En 2020, el mundo entero vivía con el corazón en vilo. El virus de la Covid-19 se propagaba a una velocidad nunca antes vista, los hospitales colapsaban y las calles de las ciudades más pobladas del planeta se vaciaban. La única esperanza era una vacuna. Científicos trabajaban contrarreloj, los gobiernos destinaban fondos millonarios y la humanidad entera parecía entender, de golpe, lo que significaba la inmunización. Fue un acto de fe colectiva y también de ciencia. Por eso, cuesta comprender cómo, apenas cinco años después, esa urgencia se haya disipado con tanta facilidad.
Hoy nos encontramos con un escenario preocupante. Lejos de fortalecer la conciencia sanitaria, en algunos sectores parece haberse instalado una peligrosa indiferencia. Los movimientos antivacunas, que no son nuevos, sino que existen desde hace décadas. resurgen cada tanto con fuerza, amplificados por las redes sociales y por ciertos discursos mediáticos. Lo vimos cuando se lanzó la vacuna contra la Covid, y lo volvimos a ver ahora con la incorporación de la vacuna contra el dengue. Bajo el disfraz de la libertad individual o de la “duda razonable”, se difunden mensajes que debilitan la confianza pública y ponen en riesgo los avances en salud.

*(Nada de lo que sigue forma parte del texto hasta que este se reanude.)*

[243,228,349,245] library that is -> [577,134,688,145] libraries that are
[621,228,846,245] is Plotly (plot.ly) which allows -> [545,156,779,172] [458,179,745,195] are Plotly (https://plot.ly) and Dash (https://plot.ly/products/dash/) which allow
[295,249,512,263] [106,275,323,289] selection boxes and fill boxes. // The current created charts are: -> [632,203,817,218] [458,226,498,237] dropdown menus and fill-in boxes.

Por fortuna, nuestro calendario nacional de vacunación es uno de los más completos del mundo: obligatorio, gratuito, universal. Contempla 20 vacunas a lo largo de la vida, desde el nacimiento hasta la vejez, con distribución en todo el país. Es una política de Estado ejemplar, sostenida en el tiempo, más allá de los gobiernos, y reconocida a nivel internacional. Pero no alcanza con que el Estado haga su parte. La salud pública necesita del compromiso activo de los ciudadanos. Necesita que las madres, los padres, los cuidadores y los adultos responsables lleven a sus niños y niñas a vacunarse. Que se respeten los esquemas. Que no se postergue lo urgente por falta de tiempo, de interés o por desinformación.

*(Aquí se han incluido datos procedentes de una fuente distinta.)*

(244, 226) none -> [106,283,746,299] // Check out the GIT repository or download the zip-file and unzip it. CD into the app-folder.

El resurgimiento de enfermedades como el sarampión —de la que ya se han detectado casos autóctonos en nuestro país este año— es una señal de alarma. Basta con que algunos grupos dejen de inmunizarse para que patologías que estaban controladas vuelvan a circular. Y cuando lo hacen, golpean más fuerte a los sectores más vulnerables: a quienes no tienen acceso a servicios de salud de calidad, a quienes ya enfrentan otras enfermedades, a bebés, a adultos mayores. La inmunización es un acto de solidaridad. Es un escudo colectivo. Y su eficacia depende del compromiso de todos.
Esta Semana Mundial de la Inmunización —que se celebra del 28 de abril al 4 de mayo— es más que una efeméride. Es una oportunidad para reflexionar sobre nuestra responsabilidad individual y colectiva. Para recordar que las vacunas no son un simple trámite sanitario, sino un derecho y una obligación. Y para reafirmar que la salud no se defiende con eslóganes ni con teorías conspirativas, sino con decisiones basadas en evidencia y en empatía. Las vacunas salvan vidas. Lo supimos cuando no las teníamos. No deberíamos olvidarlo ahora.